Search the records for the word "exec" and pick out every line that has it.

→ **Study material**
_ _ _ _

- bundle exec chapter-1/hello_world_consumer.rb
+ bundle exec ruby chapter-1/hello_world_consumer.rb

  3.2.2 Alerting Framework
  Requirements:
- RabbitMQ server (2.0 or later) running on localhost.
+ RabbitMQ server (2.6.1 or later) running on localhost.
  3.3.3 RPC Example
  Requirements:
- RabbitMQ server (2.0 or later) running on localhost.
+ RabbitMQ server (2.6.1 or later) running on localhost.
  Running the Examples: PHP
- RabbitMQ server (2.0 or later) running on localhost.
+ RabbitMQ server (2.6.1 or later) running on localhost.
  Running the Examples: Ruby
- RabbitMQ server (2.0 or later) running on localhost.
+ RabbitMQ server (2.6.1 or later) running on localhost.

_ _ _ _

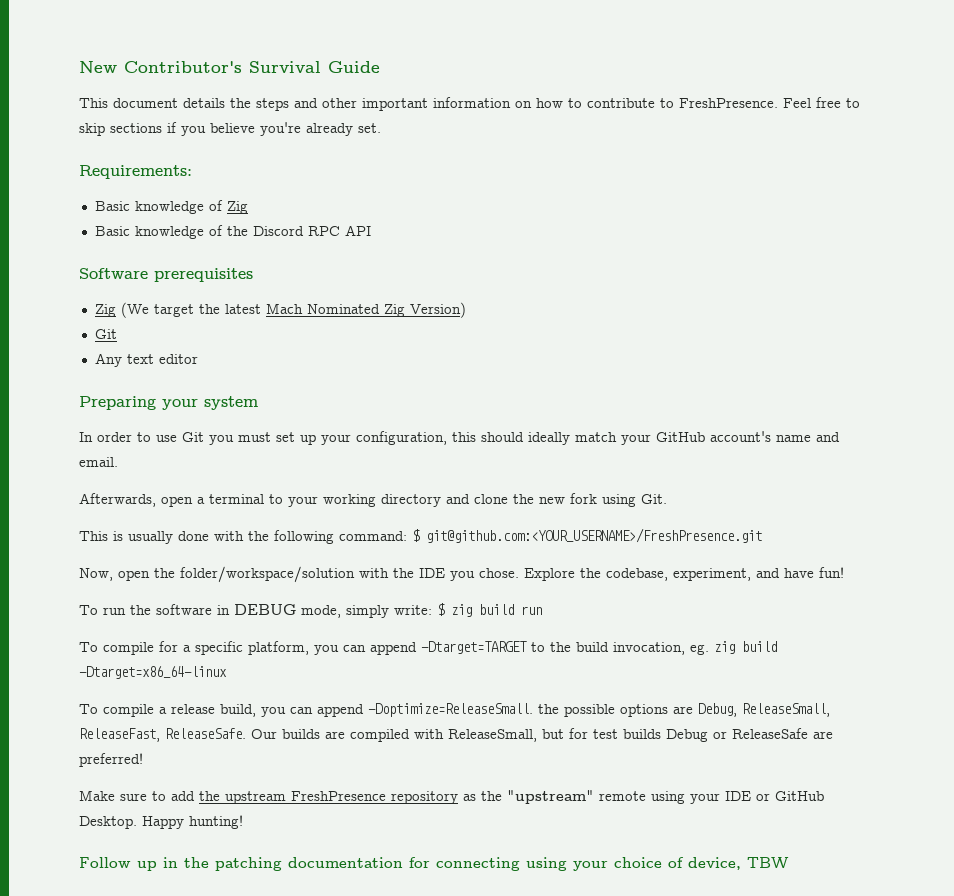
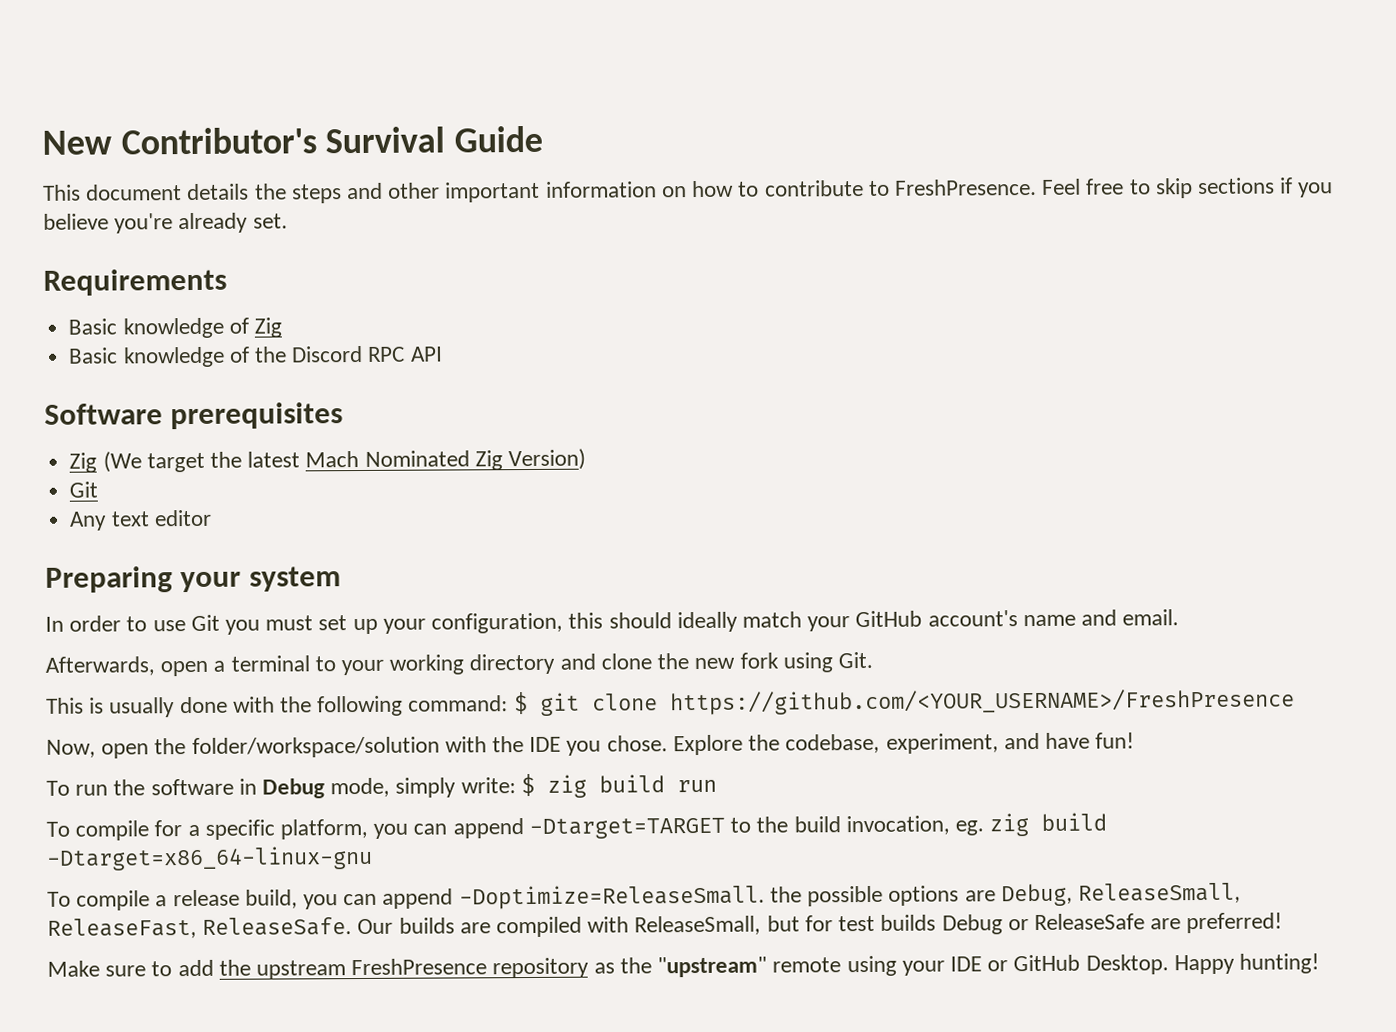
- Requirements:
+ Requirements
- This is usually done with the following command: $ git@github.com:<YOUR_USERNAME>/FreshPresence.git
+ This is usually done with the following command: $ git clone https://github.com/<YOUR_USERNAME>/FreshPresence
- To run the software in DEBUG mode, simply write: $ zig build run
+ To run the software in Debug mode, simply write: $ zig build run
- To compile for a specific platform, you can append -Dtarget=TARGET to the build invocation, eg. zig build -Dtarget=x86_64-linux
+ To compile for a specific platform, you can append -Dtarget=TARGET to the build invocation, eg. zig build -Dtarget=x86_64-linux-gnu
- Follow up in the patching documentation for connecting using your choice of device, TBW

_ _ _ _

→ **Result for this exercise**
- bundle exec chapter-1/hello_world_consumer.rb
+ bundle exec ruby chapter-1/hello_world_consumer.rb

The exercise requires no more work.